Rust, memory safety, and kernel bugs
- Many anticipate “rewrite it in Rust” claims; others mock that reflex.
- Consensus: Rust is excellent for eliminating memory‑safety bugs but cannot prevent all logic errors, spec misunderstandings, or subtle concurrency and DMA issues.
- Others emphasize Rust’s richer type system, RAII, typestate, and lock APIs as powerful tools for modeling state machines and avoiding certain logic and concurrency bugs.
- There’s disagreement over how much Rust reduces logic bugs vs merely changing their mix, and whether unsafe Rust is actually harder than C/C++.
Bug data, sampling, and bias
- The dataset only covers fixes tagged with “Fixes:”, ~28% of fix commits. Some see this as a major limitation; others say 28% is a very large sample if not biased.
- Commenters point out systemic biases:
- Unused or rarely used subsystems (e.g., CAN) naturally have long‑lived bugs.
- Code that gets refactored more often will “clear” embedded bugs without ever identifying them.

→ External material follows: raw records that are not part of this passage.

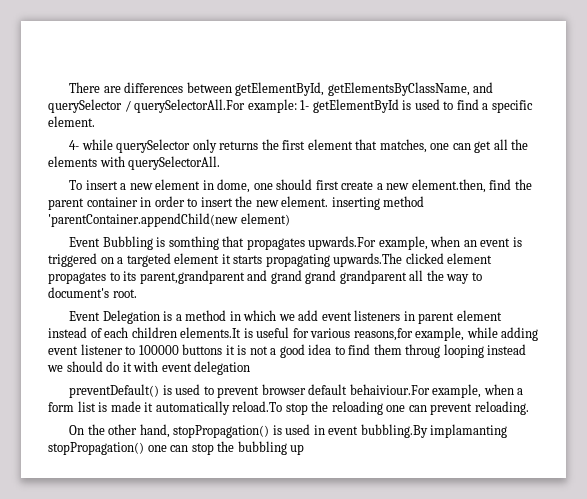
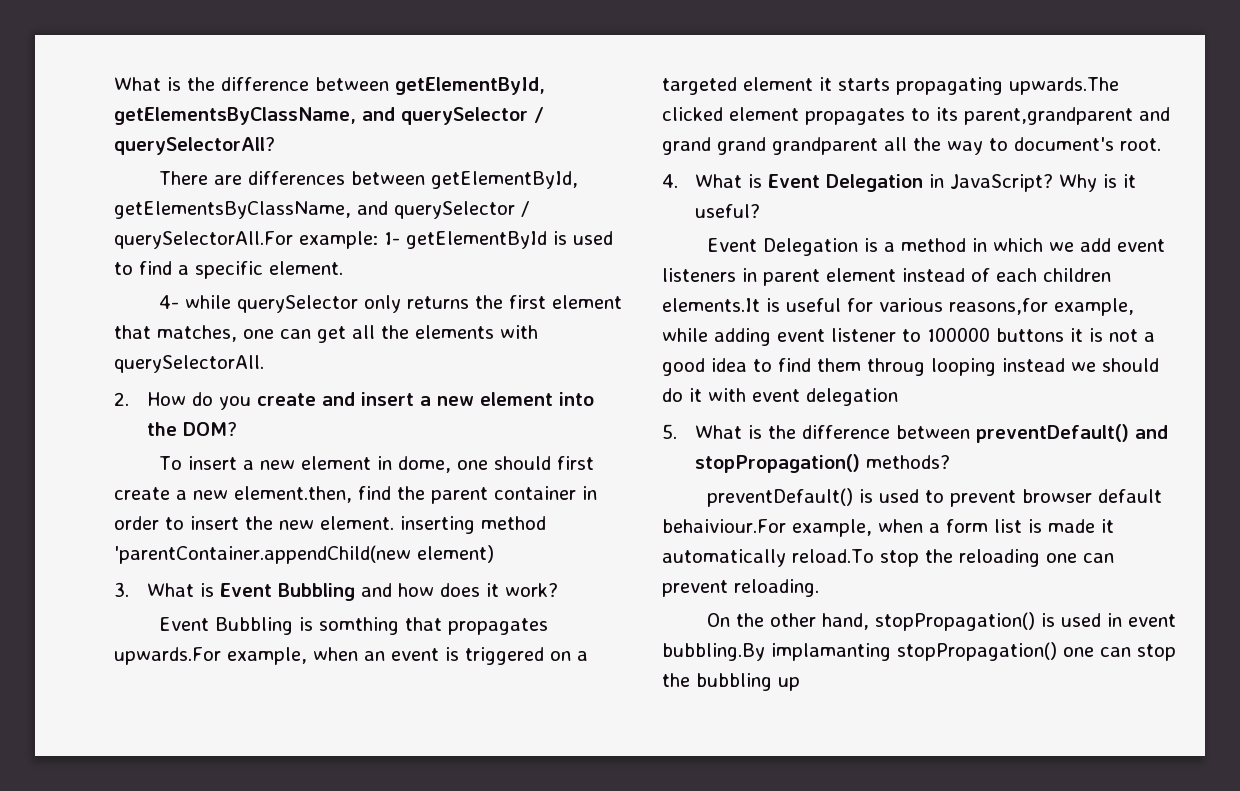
+ What is the difference between getElementById, getElementsByClassName, and querySelector / querySelectorAll?
+ 2. How do you create and insert a new element into the DOM?
+ 3. What is Event Bubbling and how does it work?
+ 4. What is Event Delegation in JavaScript? Why is it useful?
+ 5. What is the difference between preventDefault() and stopPropagation() methods?

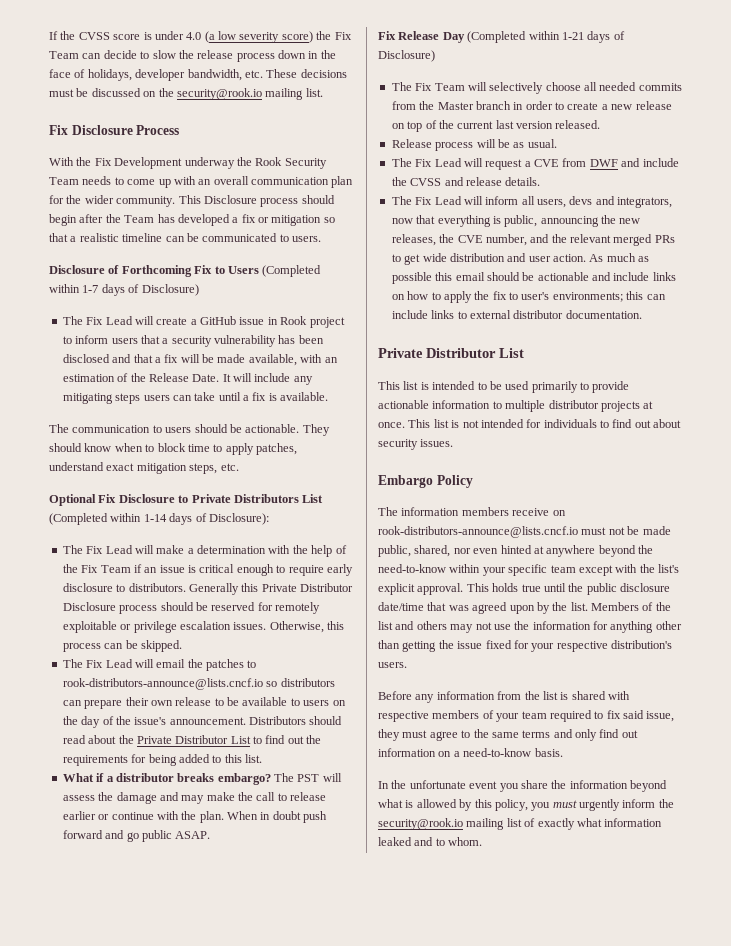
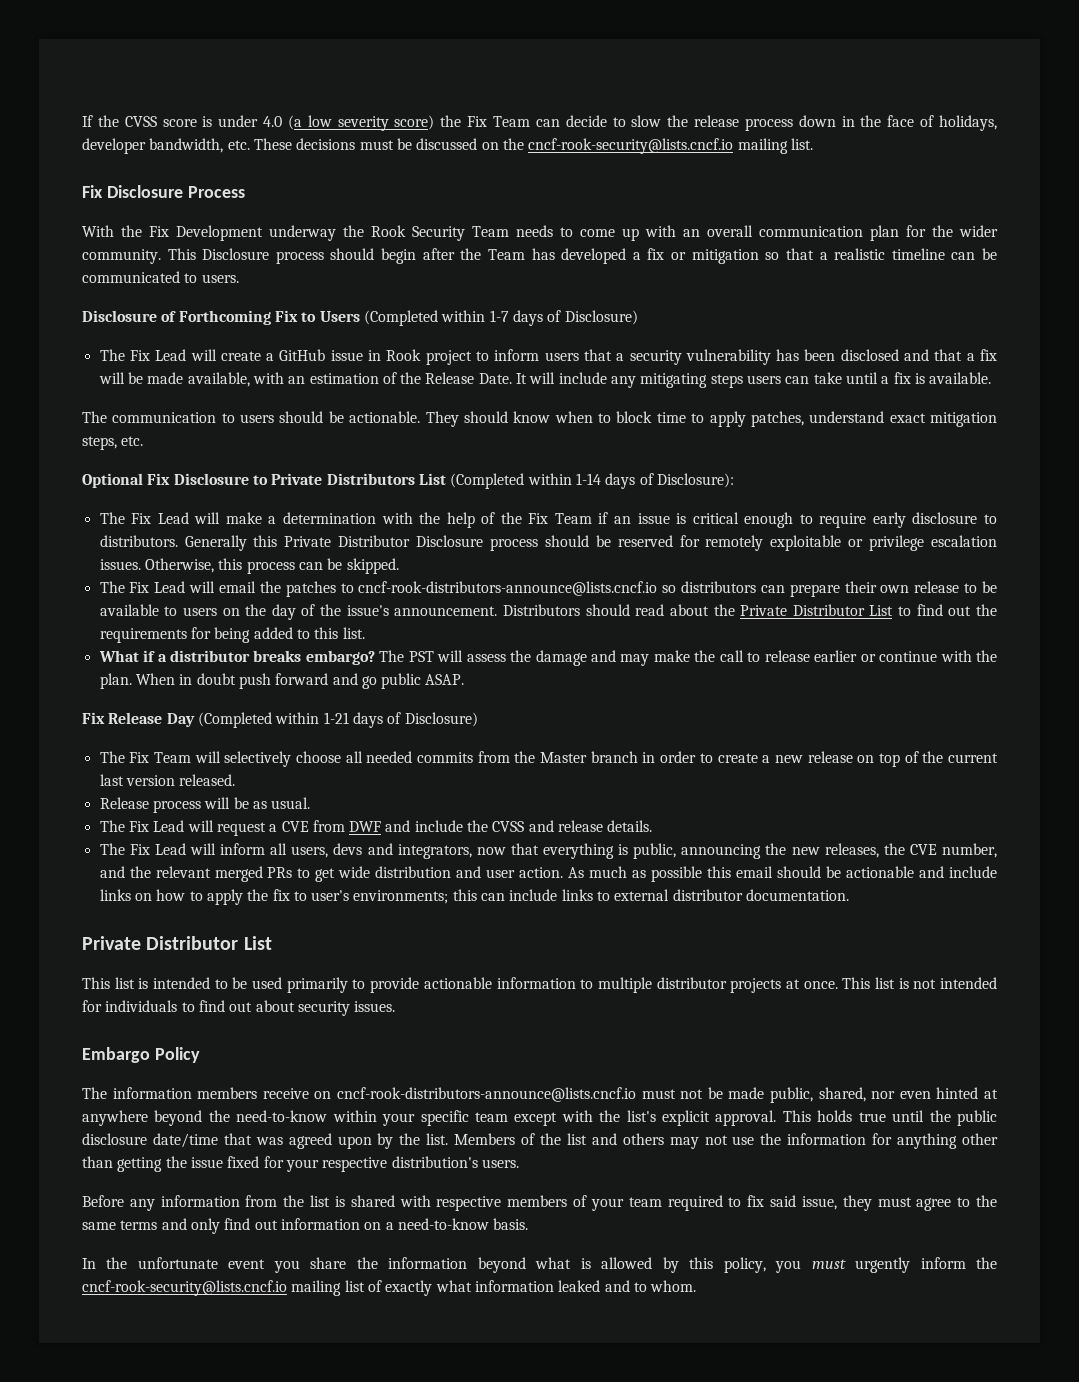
- If the CVSS score is under 4.0 (a low severity score) the Fix Team can decide to slow the release process down in the face of holidays, developer bandwidth, etc. These decisions must be discussed on the security@rook.io mailing list.
+ If the CVSS score is under 4.0 (a low severity score) the Fix Team can decide to slow the release process down in the face of holidays, developer bandwidth, etc. These decisions must be discussed on the cncf-rook-security@lists.cncf.io mailing list.
- The Fix Lead will email the patches to rook-distributors-announce@lists.cncf.io so distributors can prepare their own release to be available to users on the day of the issue's announcement.
+ The Fix Lead will email the patches to cncf-rook-distributors-announce@lists.cncf.io so distributors can prepare their own release to be available to users on the day of the issue's announcement.
- The information members receive on rook-distributors-announce@lists.cncf.io must not be made public, shared, nor even hinted at anywhere beyond the need-to-know within your specific team except with the list's explicit approval.
+ The information members receive on cncf-rook-distributors-announce@lists.cncf.io must not be made public, shared, nor even hinted at anywhere beyond the need-to-know within your specific team except with the list's explicit approval.
- In the unfortunate event you share the information beyond what is allowed by this policy, you must urgently inform the security@rook.io mailing list of exactly what information leaked and to whom.
+ In the unfortunate event you share the information beyond what is allowed by this policy, you must urgently inform the cncf-rook-security@lists.cncf.io mailing list of exactly what information leaked and to whom.

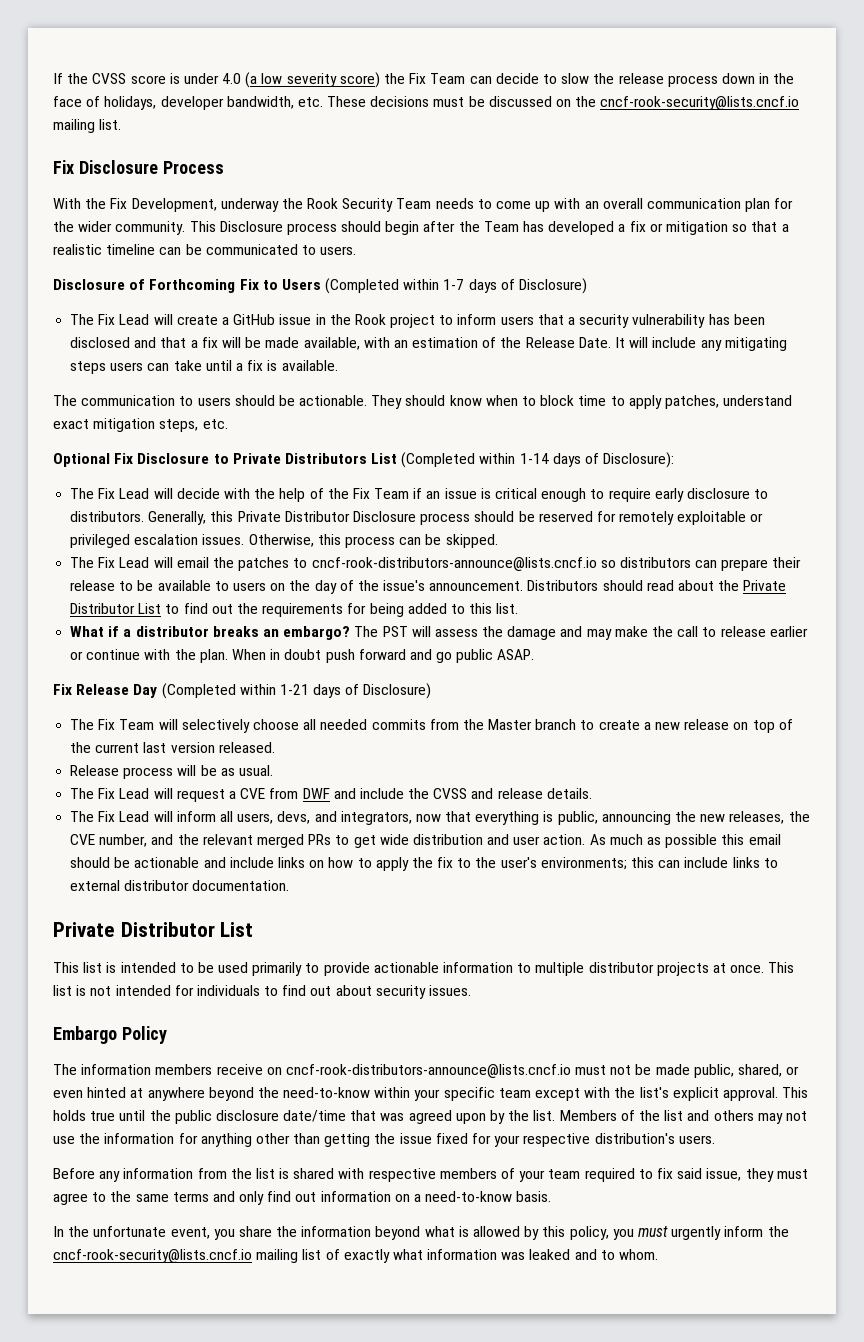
- With the Fix Development underway the Rook Security Team needs to come up with an overall communication plan for the wider community.
+ With the Fix Development, underway the Rook Security Team needs to come up with an overall communication plan for the wider community.
- The Fix Lead will create a GitHub issue in Rook project to inform users that a security vulnerability has been disclosed and that a fix will be made available, with an estimation of the Release Date.
+ The Fix Lead will create a GitHub issue in the Rook project to inform users that a security vulnerability has been disclosed and that a fix will be made available, with an estimation of the Release Date.
- The Fix Lead will make a determination with the help of the Fix Team if an issue is critical enough to require early disclosure to distributors.
+ The Fix Lead will decide with the help of the Fix Team if an issue is critical enough to require early disclosure to distributors.
- Generally this Private Distributor Disclosure process should be reserved for remotely exploitable or privilege escalation issues.
+ Generally, this Private Distributor Disclosure process should be reserved for remotely exploitable or privileged escalation issues.
- The Fix Lead will email the patches to cncf-rook-distributors-announce@lists.cncf.io so distributors can prepare their own release to be available to users on the day of the issue's announcement.
+ The Fix Lead will email the patches to cncf-rook-distributors-announce@lists.cncf.io so distributors can prepare their release to be available to users on the day of the issue's announcement.
- What if a distributor breaks embargo?
+ What if a distributor breaks an embargo?
- The Fix Team will selectively choose all needed commits from the Master branch in order to create a new release on top of the current last version released.
+ The Fix Team will selectively choose all needed commits from the Master branch to create a new release on top of the current last version released.
- The Fix Lead will inform all users, devs and integrators, now that everything is public, announcing the new releases, the CVE number, and the relevant merged PRs to get wide distribution and user action.
+ The Fix Lead will inform all users, devs, and integrators, now that everything is public, announcing the new releases, the CVE number, and the relevant merged PRs to get wide distribution and user action.
- As much as possible this email should be actionable and include links on how to apply the fix to user's environments; this can include links to external distributor documentation.
+ As much as possible this email should be actionable and include links on how to apply the fix to the user's environments; this can include links to external distributor documentation.
- The information members receive on cncf-rook-distributors-announce@lists.cncf.io must not be made public, shared, nor even hinted at anywhere beyond the need-to-know within your specific team except with the list's explicit approval.
+ The information members receive on cncf-rook-distributors-announce@lists.cncf.io must not be made public, shared, or even hinted at anywhere beyond the need-to-know within your specific team except with the list's explicit approval.
- In the unfortunate event you share the information beyond what is allowed by this policy, you must urgently inform the cncf-rook-security@lists.cncf.io mailing list of exactly what information leaked and to whom.
+ In the unfortunate event, you share the information beyond what is allowed by this policy, you must urgently inform the cncf-rook-security@lists.cncf.io mailing list of exactly what information was leaked and to whom.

- Heavy‑use subsystems and high‑impact areas draw more testing and faster fixes.
Severity vs lifetime
- Debate on whether long‑lived bugs imply low severity.

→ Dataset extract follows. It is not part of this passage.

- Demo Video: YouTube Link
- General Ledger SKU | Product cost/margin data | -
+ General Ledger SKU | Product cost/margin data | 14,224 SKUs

- One side: if a bug sits unnoticed for years, perhaps it rarely matters in practice.
- Others: many severe vulnerabilities (use‑after‑free, races) lurk for years precisely because they rarely crash; they’re exploitable but not accidentally triggered.
- The race‑condition median lifetime being much longer than null derefs is seen as intuitive: timing‑sensitive bugs are harder to trigger, detect, and reproduce.

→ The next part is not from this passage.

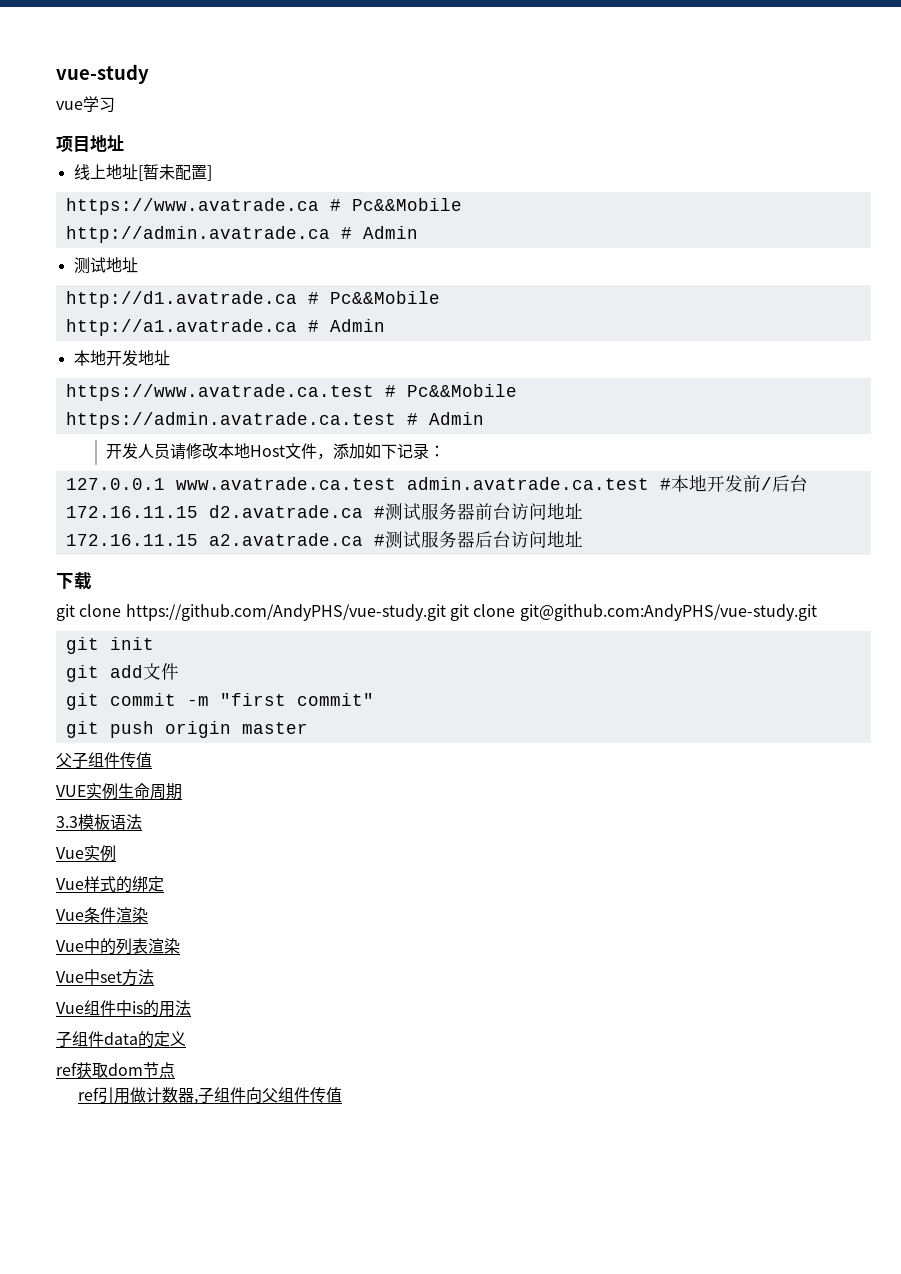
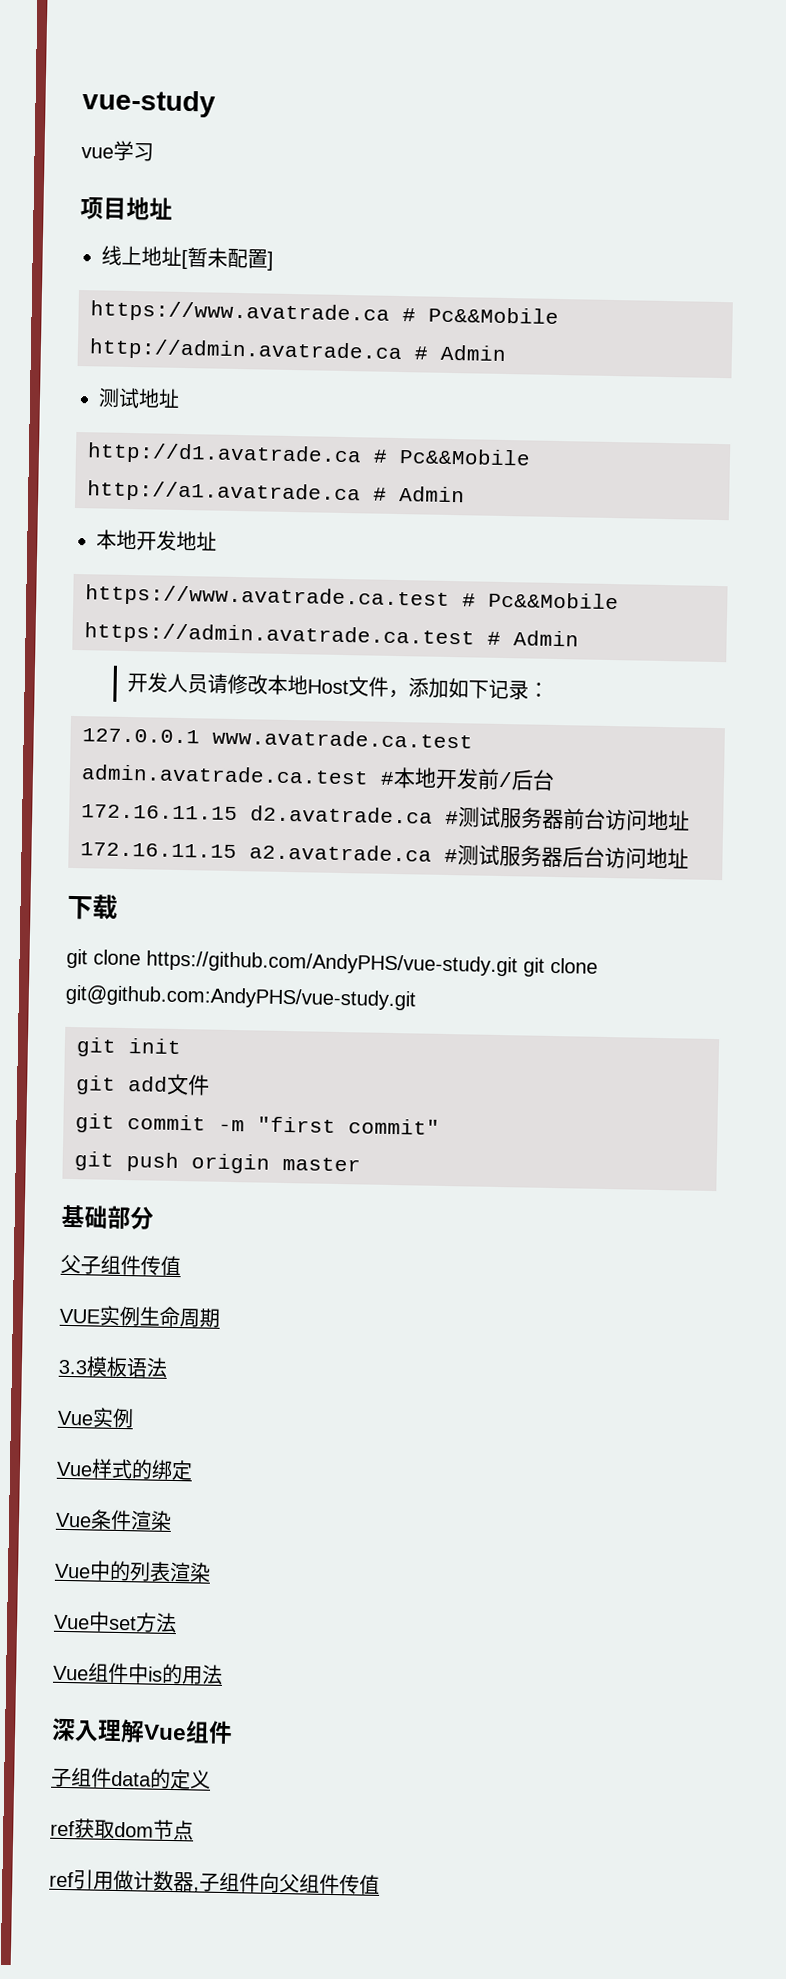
+ 基础部分
+ 深入理解Vue组件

Concurrency and the difficulty of “correct” code
- Several comments stress that writing correct multithreaded code on modern hardware is inherently hard, regardless of language.
- Tooling (static analyzers, valgrind‑like tools, formal methods) can surface decade‑old bugs even in code written by large, expert teams.
- Some see cooperative multitasking and constrained concurrency models as a practical way to avoid many classes of subtle bugs.
Security projects and ecosystem dynamics
- grsecurity is mentioned as an example of long‑standing, non‑upstreamed hardening work; their patches have often pre‑empted bugs that get rediscovered years later.
- There’s friction between the desire to upstream mitigations and the effort/hostility perceived in the mainline process, plus grsecurity’s business model.
Article UX and workflow comments
- Readers complain about non‑clickable commit hashes and odd styling that looks like links.
- Some want the analysis pipeline used for proactive bug‑finding on current commits, not just retrospective statistics.
- Others highlight that many users and vendors are on very old kernels with backports, so “bug age” is also shaped by deployment lag, not just code quality.